The Court agrees in principle with the narrow recommendation of the Special Master that the Court deny both B & G and Lexington a “blanket” finding of either privilege or waiver with respect to any privileged items contained within the ESI produced in response to the June 25, 2008, order. The Court also agrees with the Special Master that if the only time that B & G produced a particular item of privileged information was in response to the Court order requiring expedited production of ESI, and the difficulties in that production were as described by B & G in the June 25, 2008, hearing and in B & G's motion for protective order, then the production was inadvertent and would not constitute a waiver.
However, substantial issues of fact exist regarding whether any particular item that was disclosed is (1) privileged, and (2) was produced only during the expedited production of ESI, and (3) whether the facts regarding B & G's ability to produce metadata associated with the TIFF images from the Introspect database were as represented to the Courtin the June 25, 2008 hearing.
Accordingly, the narrow ruling of the Special Master is adopted and affirmed with the caveat that the question of waiver will be considered, if necessary, after the Court determines, in response to an appropriate motion, that B & G has established that a particular item at issue is privileged.
Accordingly, it is ORDERED that Defendant Lexington Insurance Company's objections, Doc. No. 430, are OVERRULED and the Special Master's reports filed December 3, 2008, Doc. No. 395, as clarified by the report filed December 17, 2008, Doc. No. 425, is ADOPTED and CONFIRMED to the extent set forth herein.

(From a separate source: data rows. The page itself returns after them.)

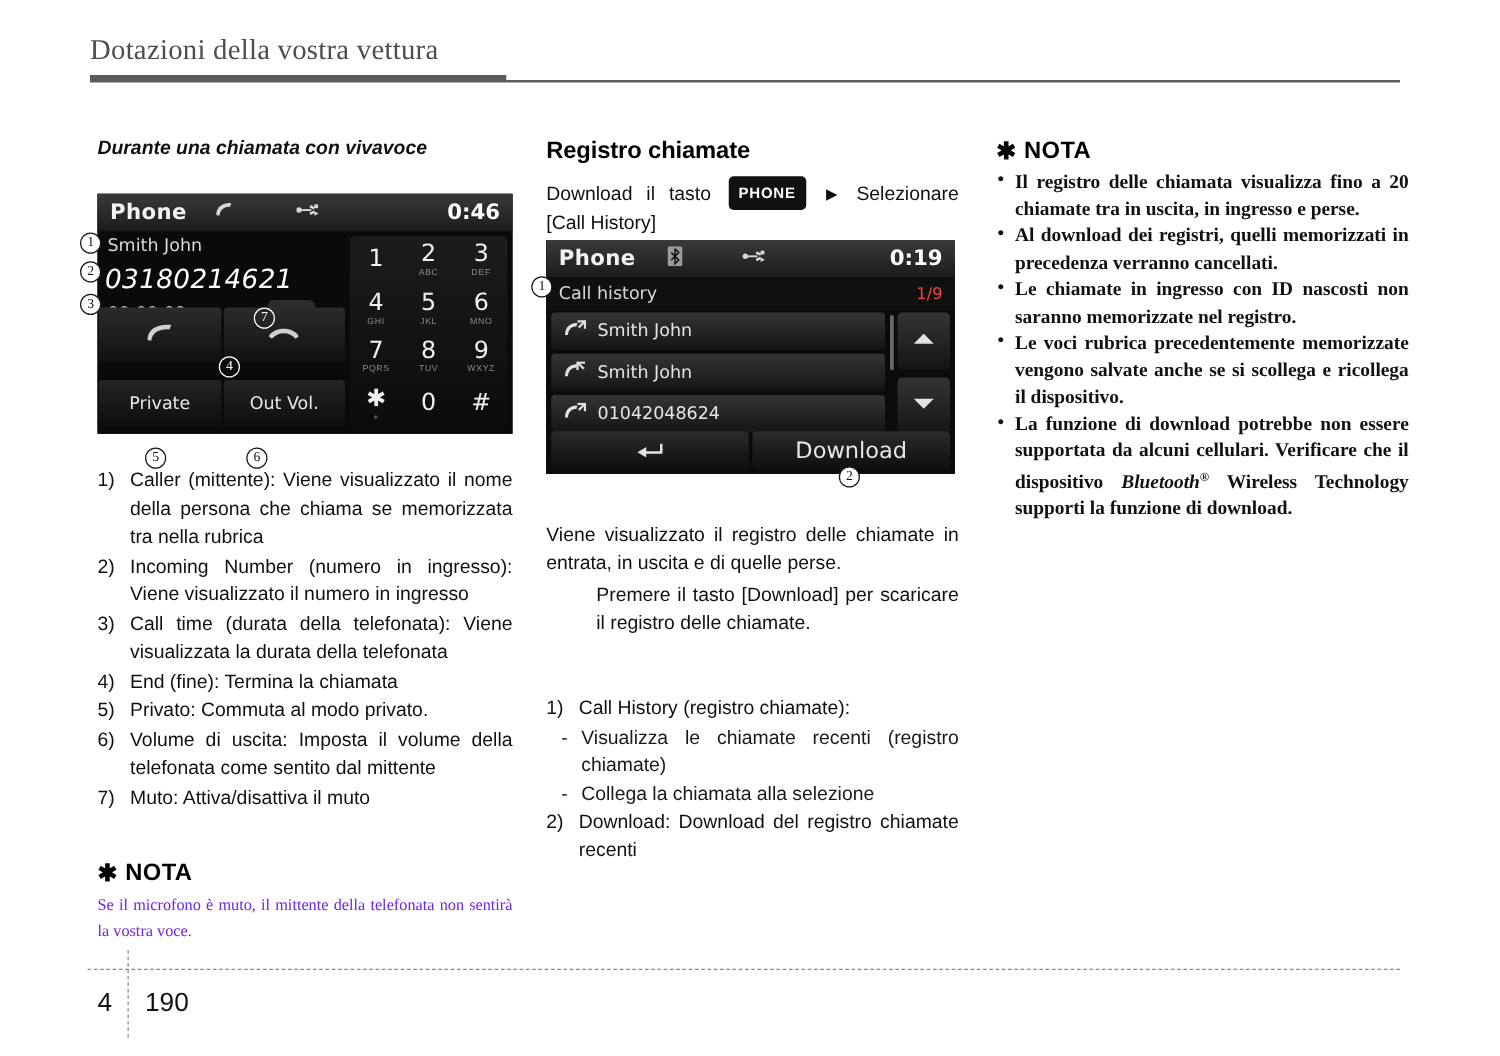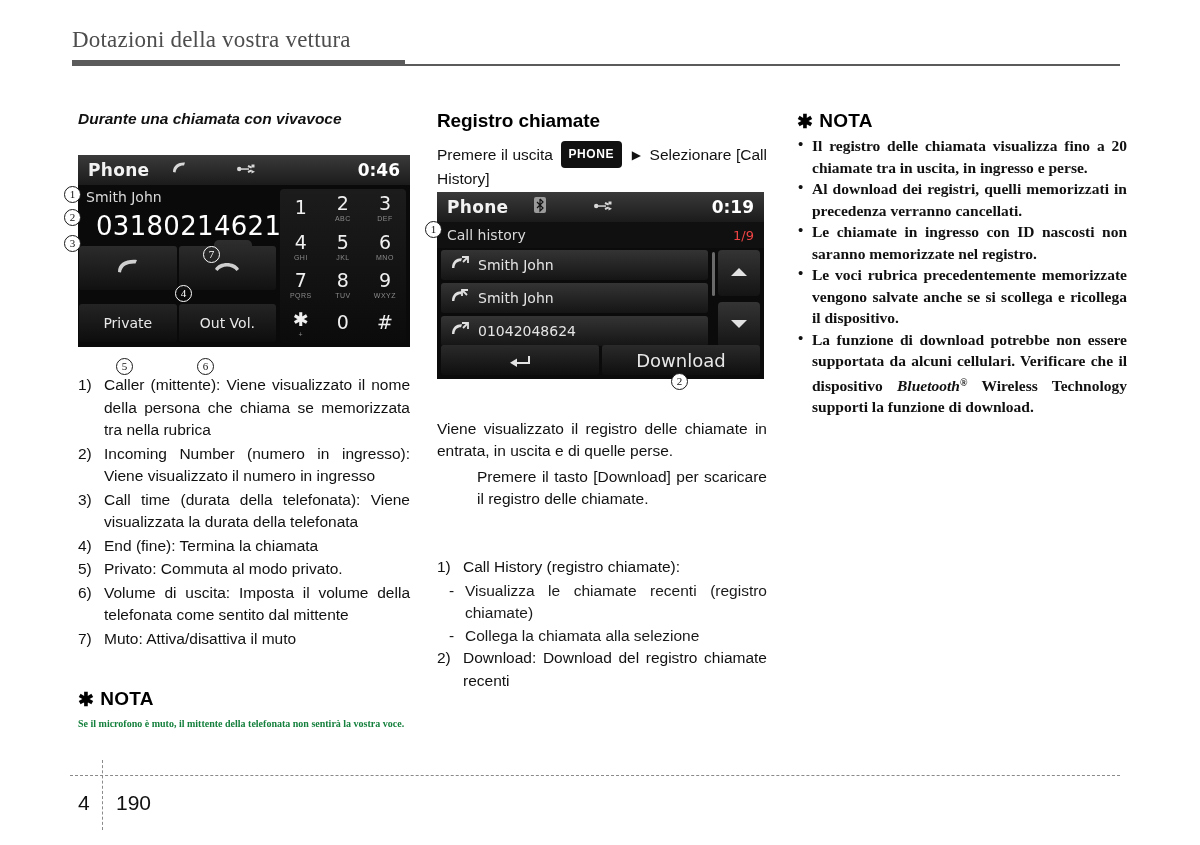--- a/index.html
+++ b/index.html
@@ -74,21 +74,21 @@
 
   
   .nota-head {
     display: flex; align-items: center; gap: 6px;
     font-weight: bold; font-size: 19px; color: #000;
     margin-bottom: 3px; letter-spacing: .3px;
   }
   .nota-star { font-size: 19px; line-height: 19px; }
   .nota-body {
     font-family: "Liberation Serif", serif;
-    font-weight: bold; font-size: 10px; line-height: 21px; color: #15803d;
+    font-weight: normal; font-size: 13px; line-height: 21px; color: #6d28d9;
     text-align: justify; text-justify: inter-word;
   }
   ul.nota-list { list-style: none; }
   ul.nota-list > li {
     position: relative; padding-left: 15px; margin-bottom: 0px;
     font-family: "Liberation Serif", serif;
     font-weight: bold; font-size: 15.5px; line-height: 21.5px; color: #111;
     text-align: justify; text-justify: inter-word;
   }
   ul.nota-list > li > .bullet { position: absolute; left: 1px; top: -1px; font-size: 15px; }
@@ -119,23 +119,24 @@
 
   
   .call-body { position: absolute; left: 0; top: 30px; right: 0; bottom: 0; }
   .call-left { position: absolute; left: 0; top: 0; width: 60%; bottom: 0; }
   .call-name {
     position: absolute; left: 8px; top: 4px;
     color: #d9d9d9; font-size: 14px;
     font-family: "DejaVu Sans", sans-serif;
   }
   .call-number {
-    position: absolute; left: 18px; top: 26px;
-    color: #ffffff; font-size: 26px; letter-spacing: .3px;
+    position: absolute; left: 6px; top: 26px;
+    color: #ffffff; font-size: 21px; letter-spacing: .3px;
     font-family: "DejaVu Sans", sans-serif;
+    font-style: italic;
   }
   .call-time {
     position: absolute; left: 8px; top: 58px;
     color: #cfcfcf; font-size: 14px;
     font-family: "DejaVu Sans", sans-serif;
   }
   .mute-btn {
     position: absolute; left: 136px; top: 55px; width: 38px; height: 40px;
     background: linear-gradient(#2e2e2e, #141414);
     border-radius: 5px; display: flex; align-items: center; justify-content: center;
@@ -386,21 +387,21 @@
     <div class="nota-head">
       <span class="nota-star">✱</span>
       <span>NOTA</span>
     </div>
     <div class="nota-body">Se il microfono è muto, il mittente della telefonata non sentirà la vostra voce.</div>
   </div>
 
   <div class="col col-2">
     <div class="sec-title">Registro chiamate</div>
     <div class="body-txt">
-      <span>Premere il uscita</span>
+      <span>Download il tasto</span>
       <span class="key-chip">PHONE</span>
       <span class="arrow-glyph">▶</span>
       <span>Selezionare [Call History]</span>
     </div>
   </div>
 
   <div class="shot" id="shot-hist">
     <div class="lcd">
       <div class="lcd-top">
         <span class="t-title">Phone</span>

BRAY & GILLESPIE MANAGEMENT, LLC, et al,
LEXINGTON INSURANCE COMPANY, a Delaware Corporation, BELFOR USA GROUP, INC., a Colorado Corporation, BUILDING CONSULTING ASSOCIATES, INC., an Illinois Corporation, and VERICLAIM, INC., a Delaware Corporation,
LAWRENCE M. WATSON, JR., Special Master.
Through a long and convoluted series of mistakes and mishaps, Plaintiffs, BRAY & GILLESPIE MANAGEMENT, LLC, et al, (“B & G”) now find themselves in the unfortunate position of having delivered Defendants BELFOR USA GROUP, INC., (“Belfor”) and LEXINGTON INSURANCE COMPANY (“Lexington”) a volume of business records that appear to include privileged documents. Without delving into the rather extreme set of circumstances that got them there, B & G has more specifically reported that, (1) a vendor (“Logik Systems”) hired to segregate certain e-mails carrying privileged attachments from B & G's electronically stored data inadvertently delivered the Defendants 294 files that contain both privileged and non-privileged documents (the “Logik Systems Hard Drive”) and, (2) B & G, in order to meet the Court's deadline for production of certain electronically stored data, felt compelled to deliver Defendants an undetermined number of privileged documents contained in native format electronic files (the “B & G Hard Drive”). See Motion, pp. 2–12.
*3 B & G has thus filed the instant Motion variously seeking;
a) a ruling that its production of any privileged documents via delivery of the Logik Systems Hard Drive and the B & G Hard Drive did not serve to waive its right to claim attorney-client or other privilege protections, Motion, p. 12, 19–20
b) an order requiring the Defendants to notify B & G if they “become aware of a privileged document in native format for which the TIFF image of that document is listed on the (privilege) log”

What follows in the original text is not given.